In der letzten Woche hätte ich an drei Tagen arbeiten sollen – und habe mir diese drei Tage frei geben lassen. Um etwas für meinen Körper zu tun, was mir schon lange fehlte. Ich bin am Freitagabend in ein Trainingslager gefahren. Für eine Woche. Ein offener Workshop im Schwimmen, in Deutschland, mit völlig fremden Menschen. Eigentlich nicht
für Menschen mit Behinderung konzipiert, aber eine Bekannte aus der Uni, mit der ich hin und wieder zusammen schwimme, hatte sich dort angemeldet und meinte, der Kurs würde nicht stattfinden, weil eine Anmeldung fehle. Die Mindest-Teilnehmerzahl von 25 sei um eine Person unterschritten.

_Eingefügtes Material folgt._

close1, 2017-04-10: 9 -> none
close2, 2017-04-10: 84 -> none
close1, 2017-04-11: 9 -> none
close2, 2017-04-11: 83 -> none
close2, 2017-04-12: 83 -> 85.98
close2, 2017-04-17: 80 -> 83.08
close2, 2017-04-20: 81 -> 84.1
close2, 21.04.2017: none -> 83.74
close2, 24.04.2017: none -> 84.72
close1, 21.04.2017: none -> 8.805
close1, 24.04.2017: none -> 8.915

Die Teilnehmerinnen und Teilnehmer waren alle aus einem Umkreis von 400 Kilometern angereist und im Alter zwischen 14 und 50 Jahren. Ich war
allerdings die einzige Teilnehmerin mit einer körperlichen Beeinträchtigung. Und meine Bekannte aus der Uni hat im letzten Moment wegen einer Erkältung abgesagt, so dass ich als einzige Teilnehmerin niemanden vorher kannte.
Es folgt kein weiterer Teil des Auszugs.